◆ Available records ◆
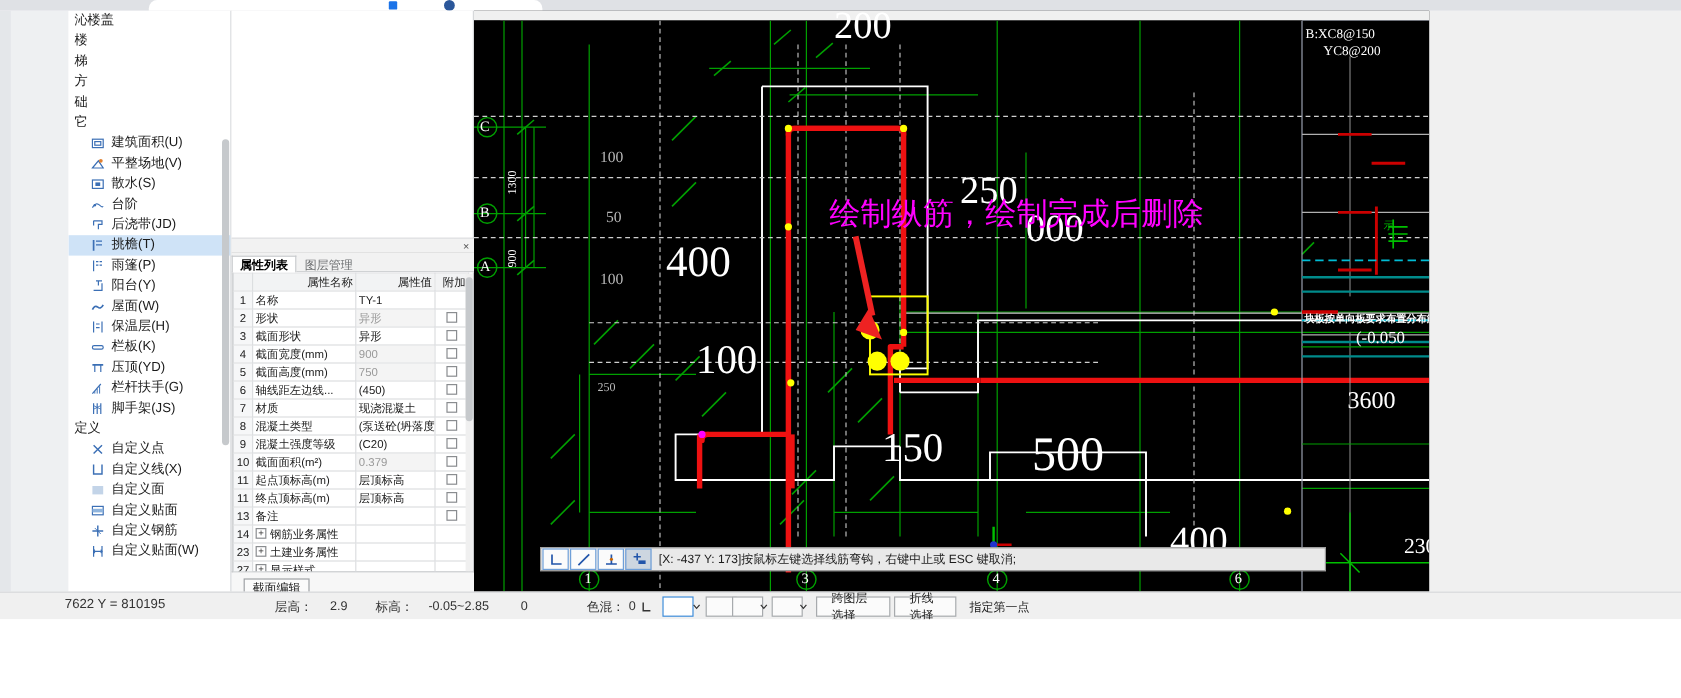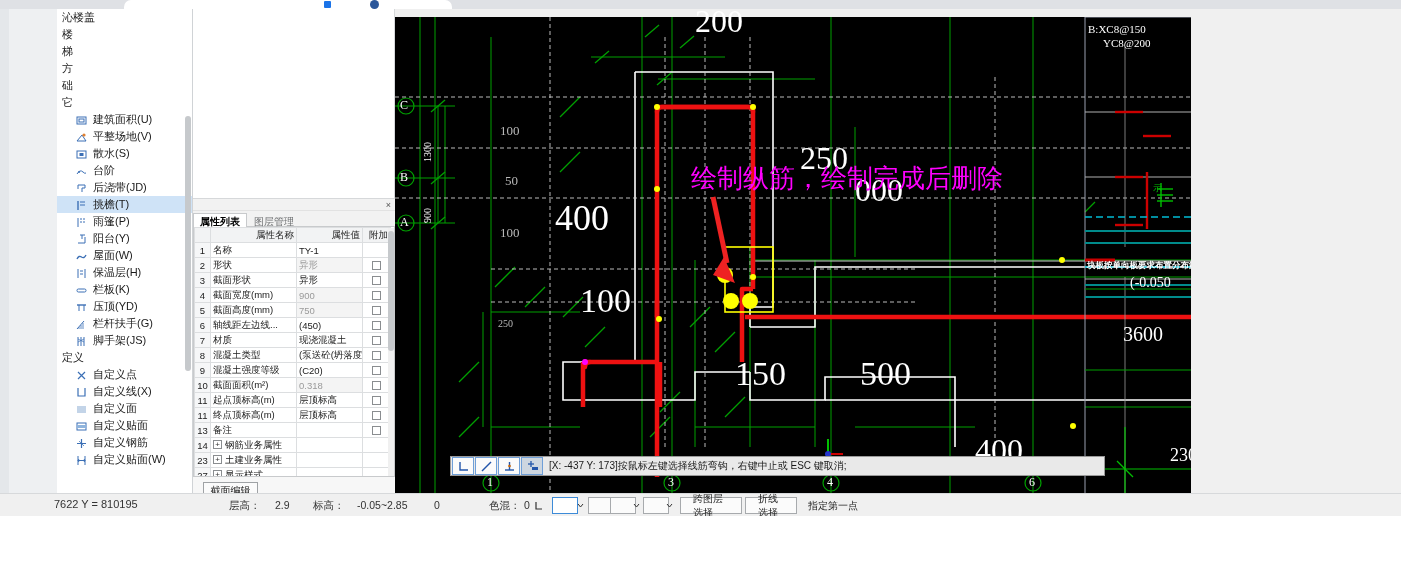--- a/index.html
+++ b/index.html
@@ -439,21 +439,21 @@
               </tr>
               <tr>
                 <td class="idx">9</td>
                 <td class="pname">混凝土强度等级</td>
                 <td class="pval">(C20)</td>
                 <td class="patt"><span class="cbx"></span></td>
               </tr>
               <tr>
                 <td class="idx">10</td>
                 <td class="pname">截面面积(m²)</td>
-                <td class="pval grey">0.318</td>
+                <td class="pval grey">0.379</td>
                 <td class="patt"><span class="cbx"></span></td>
               </tr>
               <tr>
                 <td class="idx">11</td>
                 <td class="pname plain">起点顶标高(m)</td>
                 <td class="pval">层顶标高</td>
                 <td class="patt"><span class="cbx"></span></td>
               </tr>
               <tr>
                 <td class="idx">11</td>
@@ -695,21 +695,21 @@
             <line x1="433" y1="437" x2="433" y2="422" stroke="#00c000" stroke-width="2"></line>
             <line x1="433" y1="437" x2="448" y2="437" stroke="#cc0000" stroke-width="2"></line>
             <circle cx="433" cy="437" r="3" fill="#2233cc"></circle>
           </g>
         </svg>
 
         <div id="cad-text-layer">
             <div class="cad-dim" style="left:160px;top:180px;font-size:36px;">400</div>
             <div class="cad-dim" style="left:185px;top:265px;font-size:34px;">100</div>
             <div class="cad-dim" style="left:340px;top:338px;font-size:34px;">150</div>
-            <div class="cad-dim" style="left:465px;top:338px;font-size:34px;">500</div>
+            <div class="cad-dim" style="left:465px;top:338px;font-size:40px;">500</div>
             <div class="cad-dim" style="left:405px;top:123px;font-size:32px;">250</div>
             <div class="cad-dim" style="left:460px;top:155px;font-size:32px;">000</div>
             <div class="cad-dim" style="left:580px;top:415px;font-size:32px;">400</div>
             <div class="cad-dim" style="left:300px;top:-14px;font-size:32px;">200</div>
             <div class="cad-dim" style="left:728px;top:306px;font-size:20px;">3600</div>
             <div class="cad-dim" style="left:775px;top:428px;font-size:18px;">230</div>
             <div class="cad-dim small" style="left:105px;top:106px;font-size:13px;">100</div>
             <div class="cad-dim small" style="left:110px;top:156px;font-size:13px;">50</div>
             <div class="cad-dim small" style="left:105px;top:208px;font-size:13px;">100</div>
             <div class="cad-dim small" style="left:103px;top:301px;font-size:10px;">250</div>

◆ Requirement ◆
Copy out all the lines of the records that include "small".

◆ Solved problem ◆
             <div class="cad-dim small" style="left:105px;top:106px;font-size:13px;">100</div>
             <div class="cad-dim small" style="left:110px;top:156px;font-size:13px;">50</div>
             <div class="cad-dim small" style="left:105px;top:208px;font-size:13px;">100</div>
             <div class="cad-dim small" style="left:103px;top:301px;font-size:10px;">250</div>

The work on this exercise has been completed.